For this training session, we'll be using [pandoc](http://johnmacfarlane.net/pandoc/) for export to multiple formats. [pandoc](http://johnmacfarlane.net/pandoc/) itself requires
[LaTeX](http://johnmacfarlane.net/pandoc/installing.html) for some conversions. You'll need to:
* Install [pandoc](http://johnmacfarlane.net/pandoc/) for your operating system.
* Using the instructions provided on the [pandoc](http://johnmacfarlane.net/pandoc/) page, install [LaTeX](http://johnmacfarlane.net/pandoc/installing.html) for your operating system.
## Training Session Schedule
**8:00 to 9:15** Overview of open research/dissemination and the tools/platforms that support it. First hour will be a presentation/overview and the last 15 minutes we’ll
confirm everyone is set up with the appropriate software on their computers. Advanced instructions will be sent out regarding software needed for the training session.
**9:15 to 9:30** Break
**9:30 to 10:30** Introduction to [GitHub](https://github.com/) and version control. This part of the training session will introduce users to the version control via GitHub. Users will learn how to
fork a repository, modify that fork, make and accept pull requests.
**10:30 to 12:00** An application of [GitHub](https://github.com/) to document production. Document production and dissemination in the 21st century requires that the document be available to users
in multiple formats. Users access documents using multiple media (e.g., paper and digitally) and on multiple devices (e.g., laptop, phone, e-reader) so that modern document production requires
flexibility to create content once and distribute it everywhere. This part of the training session will introduce users to templates that allow users to realize the "write once, publish everywhere"
goal.
**12:00 to 1:00** Lunch
**1:00 to 2:00** Introduction to [GitHub Wikis](https://help.github.com/articles/about-github-wikis/) and [GitHub Pages](https://pages.github.com/). [GitHub](https://github.com/) includes
two great options for helping users understand the nature of the project you're hosting in your repository. [GitHub Wikis](https://help.github.com/articles/about-github-wikis/) is a
[markdown](https://help.github.com/categories/writing-on-github/) based wiki that allows for collaborative wiki building around a project. [GitHub Pages](https://pages.github.com/) is a
the static HTML website part of all GitHub repositories. [GitHub Pages](https://pages.github.com/) allows projects to produce websites associated with projects that can include highly
sophisticated components including interactive graphics, blogs, and vector math fonts. With a basic distributed version control repository as its foundation.

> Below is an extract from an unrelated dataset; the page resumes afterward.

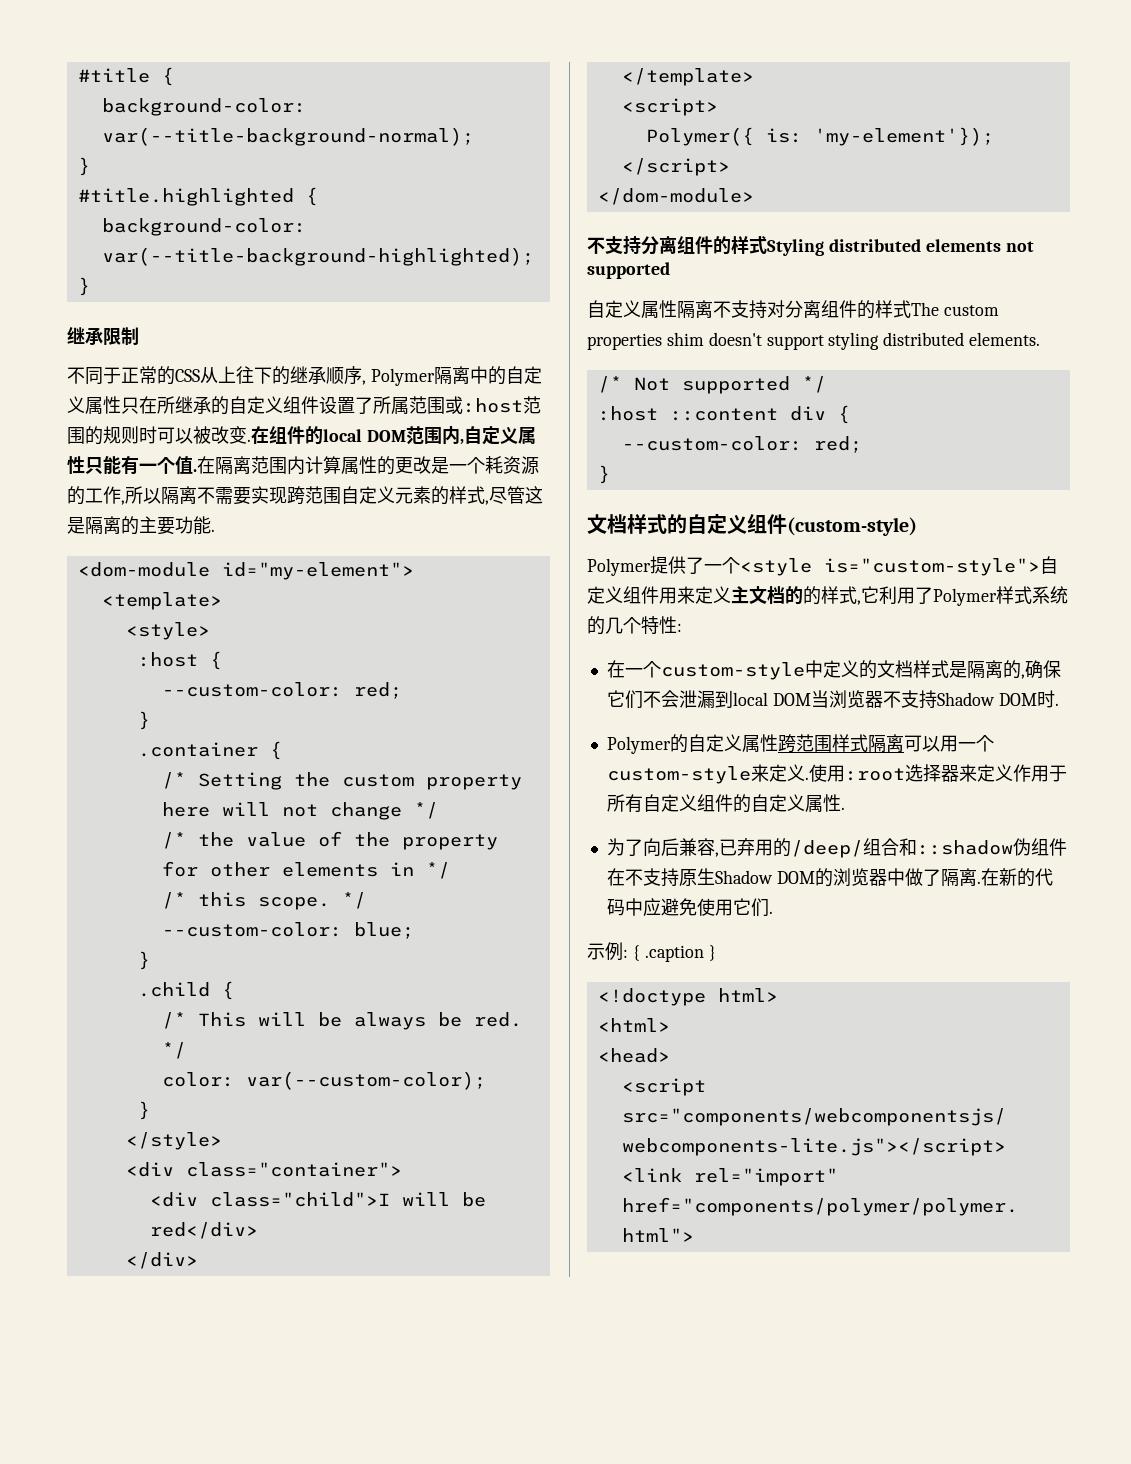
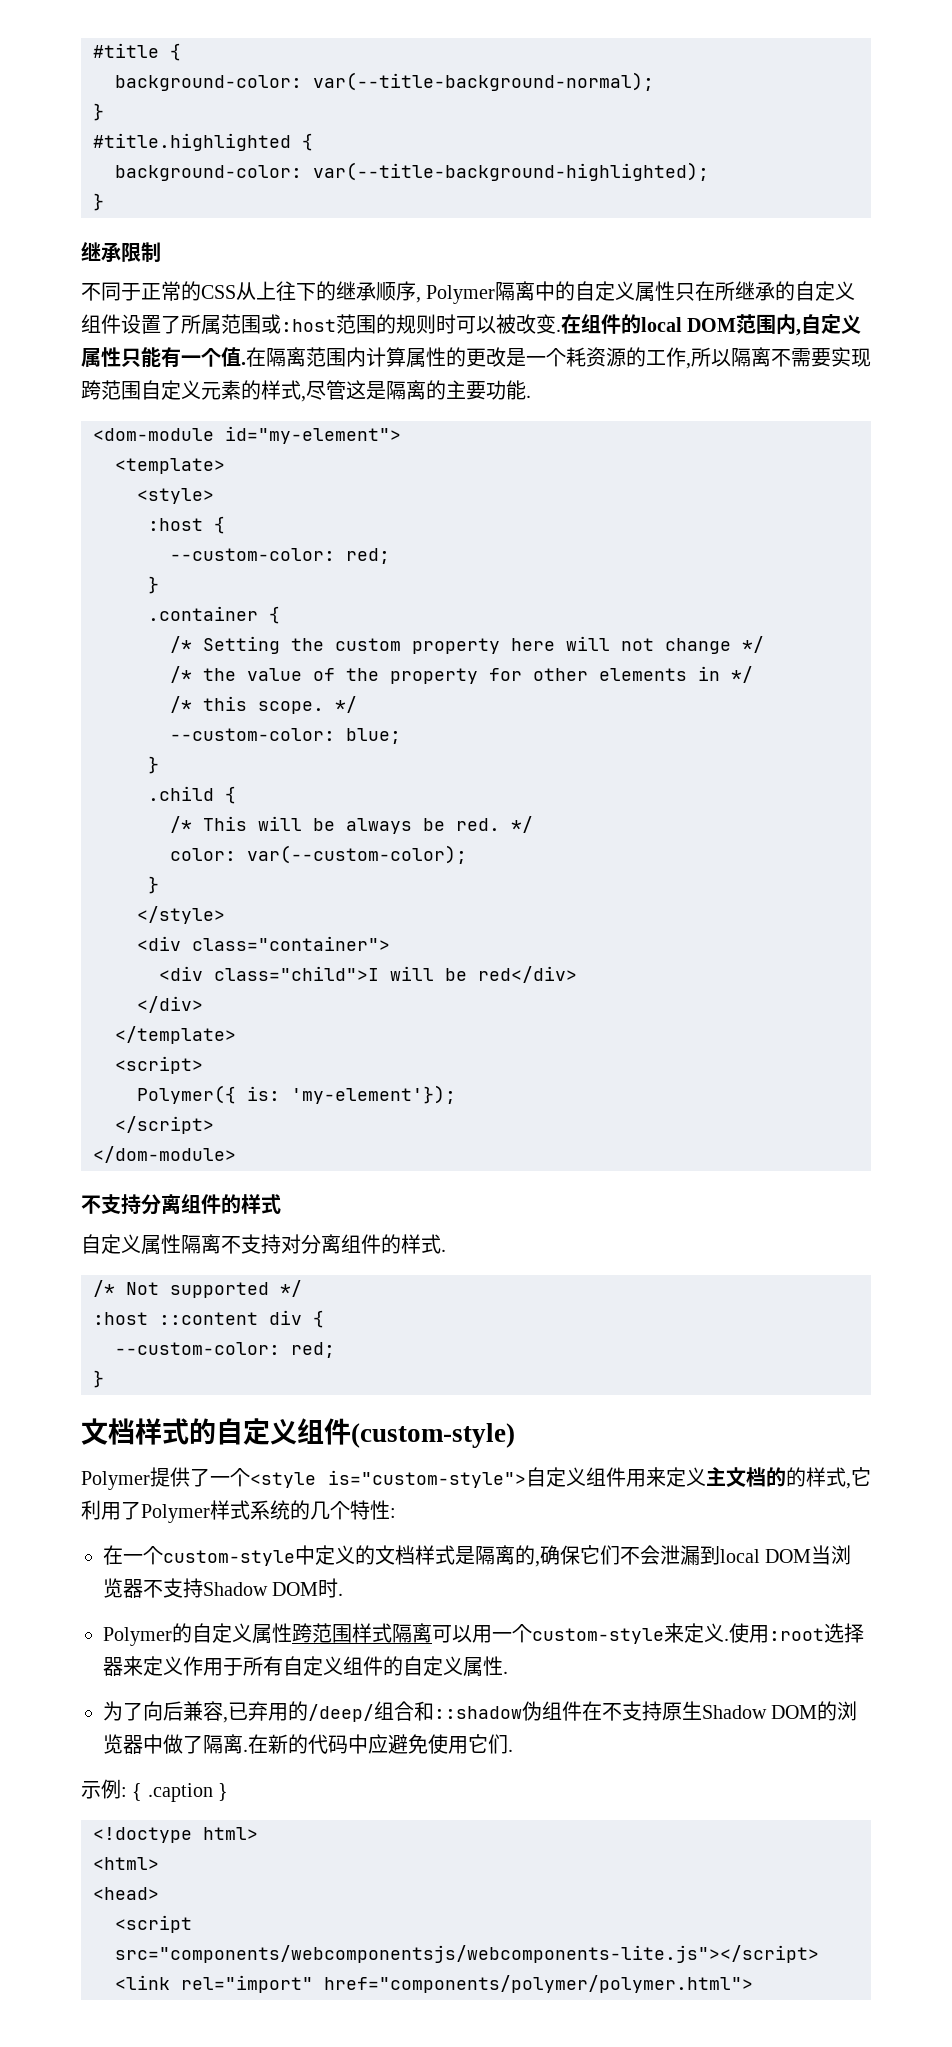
[767,239,1034,256] [587,262,670,279] Styling distributed elements not supported -> (281, 1204) none
[911,302,999,316] [587,332,1041,350] The custom properties shim doesn't support styling distributed elements. -> [441,1249,446,1252] .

**2:00 to 3:00** Introduction to [**R**](http://cran.r-project.org/) and its system of user created packages. [**R**](http://cran.r-project.org/) is an open source environment for statistical
analysis/computing whose use has skyrocketed over the last decade. A major part of its success is its extensible nature: Users can create their own packages that extend the functionality of
[**R**](http://cran.r-project.org/). These packages can be distributed via [**R**](http://cran.r-project.org/)'s [CRAN]([**R**](http://cran.r-project.org/) based package installation
or utilize [GitHub](https://github.com/) as the package repository. One is *standing on the shoulder of giants*!
**3:00 to 3:15** Break
**3:15 to 4:30** Introduction to creating a source code repository and package on [GitHub](https://github.com/). Reproducible and open research allows those using the research to reproduce the
results. Version control repositories allow one to provide the source code used and, if using software like [**R**](http://cran.r-project.org/), package that source code in a fashion allowing
others to utilize it.
**4:30 to 5:00** For the final half hour, we will discuss how open source software tools can be combined to create an open source project that can be used as the basis for multi-state/national
analytics, reporting and visualization work. The presentation will be based upon the SGP package which is used by over 25 states for large scale state growth analyses. As part of the project,
state project websites are set up on GitHub for hosting analyses and documentation associated with work performed so that it is reproducible using cloud based computing resources like AWS/EC2.